%%

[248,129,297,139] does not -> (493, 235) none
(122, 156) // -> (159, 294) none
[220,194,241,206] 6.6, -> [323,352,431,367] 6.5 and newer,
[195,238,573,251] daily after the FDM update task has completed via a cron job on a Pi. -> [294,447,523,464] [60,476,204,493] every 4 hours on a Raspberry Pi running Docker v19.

%%
%%

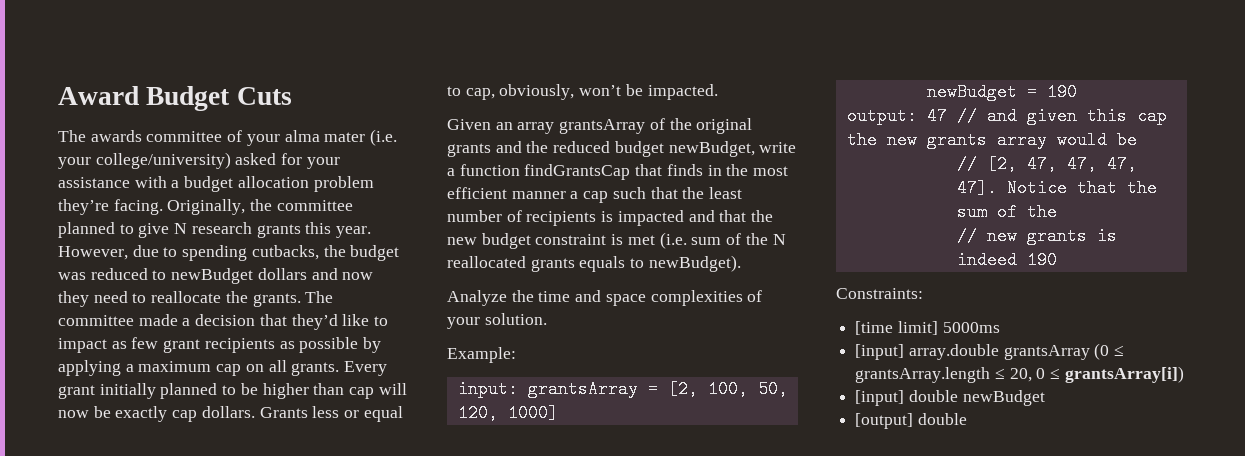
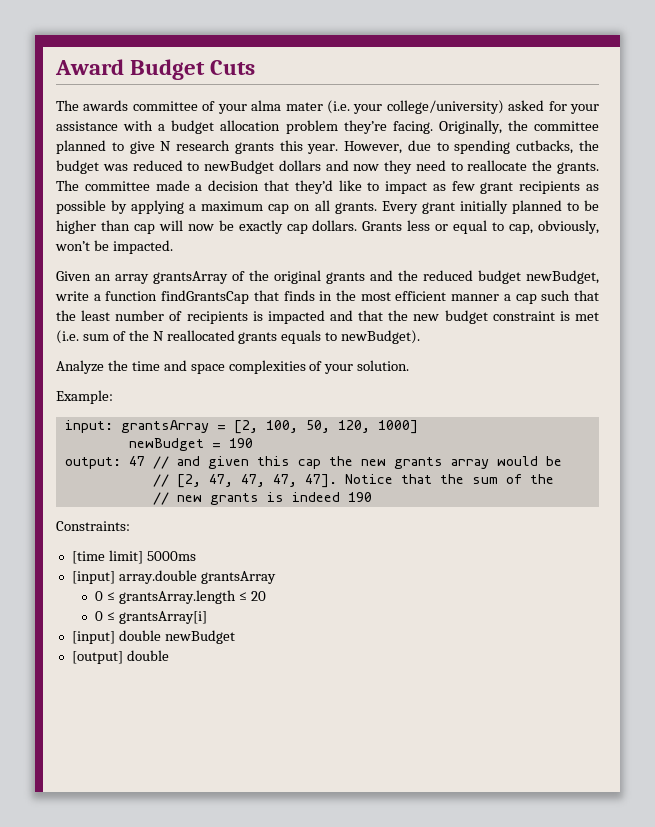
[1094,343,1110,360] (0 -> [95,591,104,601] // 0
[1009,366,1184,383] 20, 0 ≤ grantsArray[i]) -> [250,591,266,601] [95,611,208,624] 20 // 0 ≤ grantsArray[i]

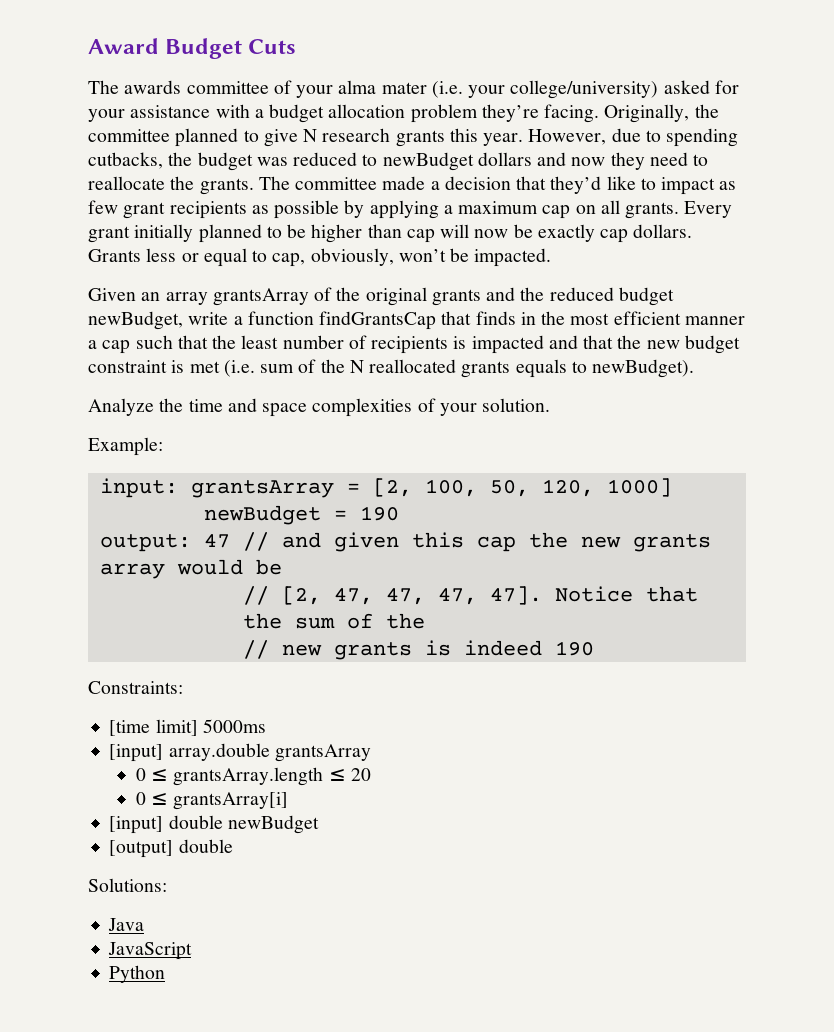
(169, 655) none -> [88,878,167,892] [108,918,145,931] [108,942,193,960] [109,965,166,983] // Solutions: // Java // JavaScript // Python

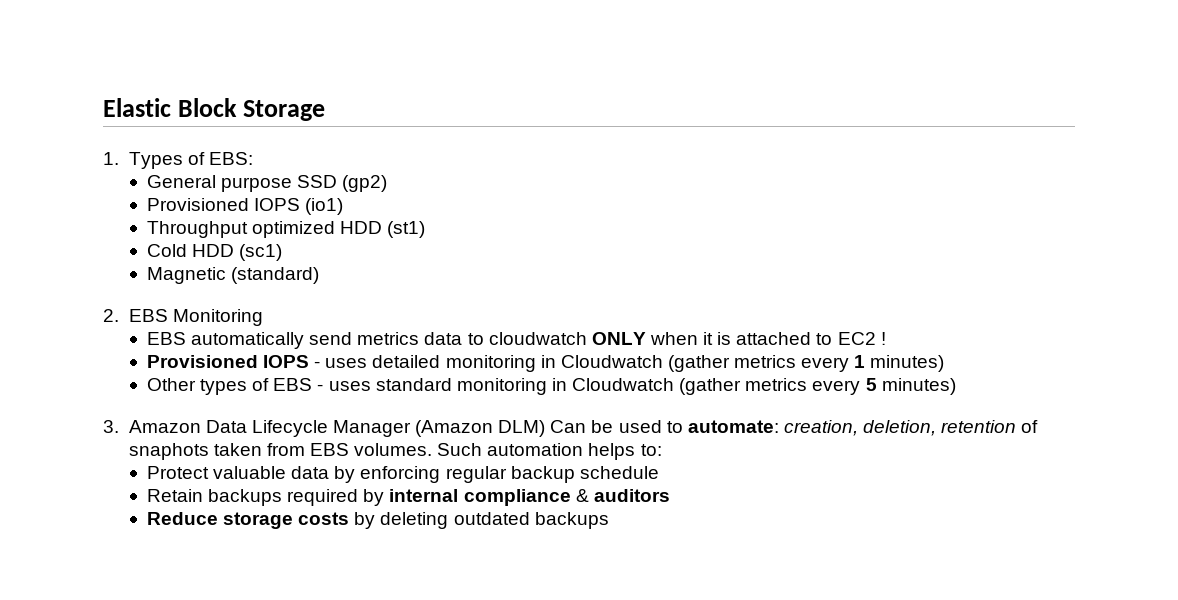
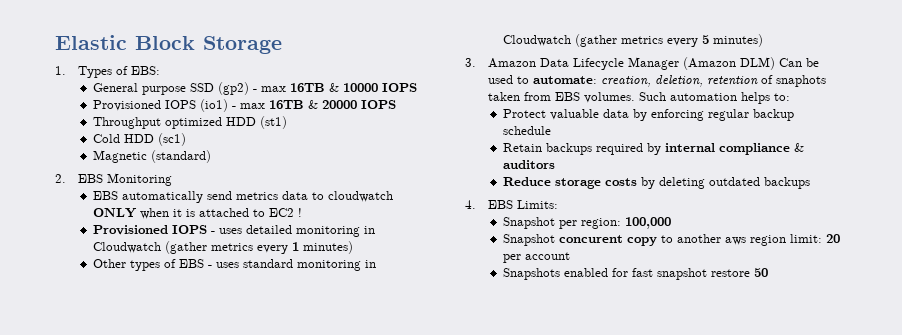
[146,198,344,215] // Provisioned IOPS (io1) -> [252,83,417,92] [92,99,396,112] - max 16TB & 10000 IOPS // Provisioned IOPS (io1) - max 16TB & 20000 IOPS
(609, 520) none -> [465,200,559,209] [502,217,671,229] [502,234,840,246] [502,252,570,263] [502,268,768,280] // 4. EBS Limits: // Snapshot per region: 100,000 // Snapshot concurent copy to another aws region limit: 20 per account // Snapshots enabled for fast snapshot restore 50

%%

WORK TO COMPLETE: All lines of the records above that carry the word "none" should be listed.

OUTPUT FOR THIS TASK:
[248,129,297,139] does not -> (493, 235) none
(122, 156) // -> (159, 294) none
(169, 655) none -> [88,878,167,892] [108,918,145,931] [108,942,193,960] [109,965,166,983] // Solutions: // Java // JavaScript // Python
(609, 520) none -> [465,200,559,209] [502,217,671,229] [502,234,840,246] [502,252,570,263] [502,268,768,280] // 4. EBS Limits: // Snapshot per region: 100,000 // Snapshot concurent copy to another aws region limit: 20 per account // Snapshots enabled for fast snapshot restore 50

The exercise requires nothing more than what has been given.